There’s always a downside and for espionage organizations the use of biometric information for identification documents, like passports and those used to access heavily guarded facilities, has become a major problem. The use of biometrics does its job very well keeping out spies, terrorists, and saboteurs. The downside is that it also limits the activities of your own spies. This has led to efforts by espionage agencies to get around this "problem." The espionage organizations will not comment on what, if any, solutions they have come up with. That is to be expected.

While biometrics is one success story for the sudden appearance of the data advantage, there were many areas where getting the most out of data is still a work in progress. For example, military intelligence hoped that the networks and better data tools would make it easier to get new information from troops (just back or still in the middle of raids and patrols) to those who collect and analyze it and get the results of that analysis right back to the troops. Delays in doing this has always been a major problem because the analysis usually got back to the troops too late. Now, in theory, that should no longer be the case. But, all too often, it still is a problem. The chief obstacle is the troops and a lack of time, plus the distraction of being in a firefight or otherwise preoccupied with life-threatening situations. By trial and error solutions are being worked out.
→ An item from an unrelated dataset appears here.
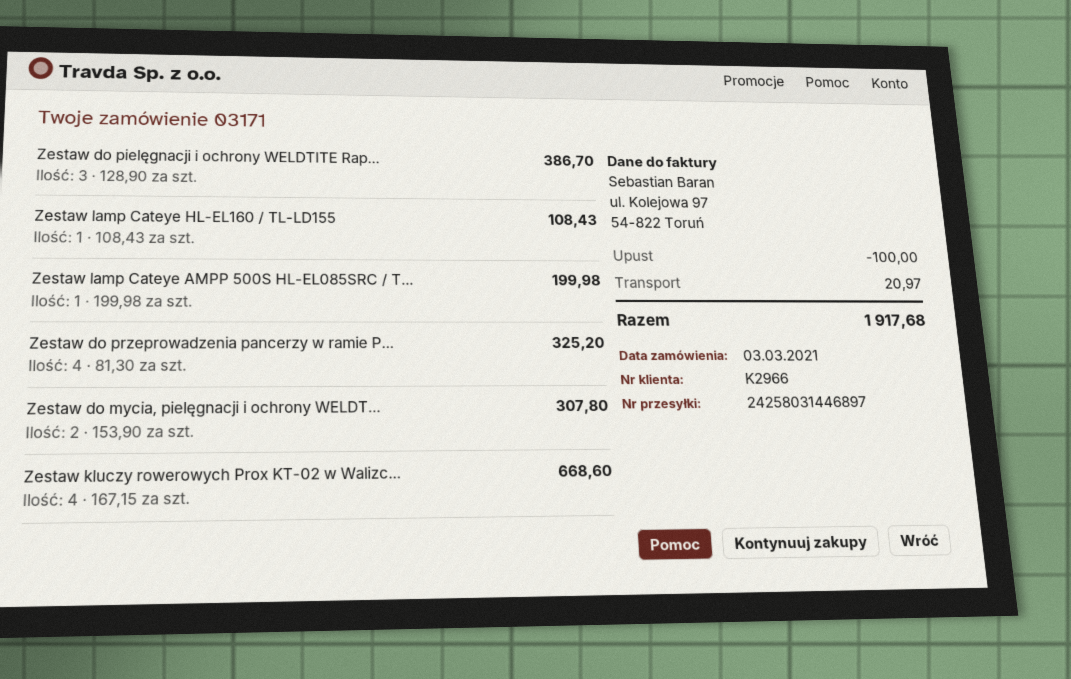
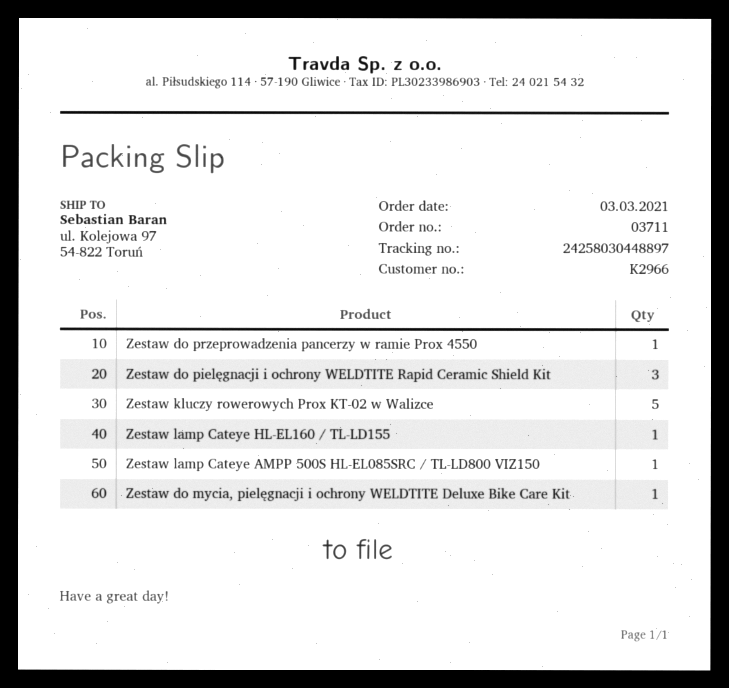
order number: 03171 -> 03711
tracking number: 24258031446897 -> 24258030448897
Zestaw do przeprowadzenia pancerzy w ramie P...: 4 -> 1
Zestaw do mycia, pielęgnacji i ochrony WELDT...: 2 -> 1
Zestaw kluczy rowerowych Prox KT-02 w Walizc...: 4 -> 5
Meanwhile, the intel analysts at all levels (battalion up to the very top) have learned a lot from the BI (Business Intelligence) industry, which has developed a lot of powerful research and marketing tools that have direct military application. This is all very geeky but the simple description is software that can quickly find patterns to huge quantities of data or activity. Thus the urgency with which troops grab enemy laptops or even large piles of paper records (even al Qaeda keeps lots of records). The troops know that quickly putting this stuff through a scanner, translation software, and analytics software will usually produce some new suspects to go after and often a current address as well.

The military also has lots of valuable historical data to mine. For example, there are detailed records of soldier and marine casualties. The army restricts access to the data, as it can provide the enemy with useful information on how effective they are. Some basic data is made public but the details will be locked up for a decade or more. Studying this data is a full time job for many people in the military, and there is a constant stream of suggestions resulting from this analysis, and those suggestions often turn into yet another small decline in combat deaths.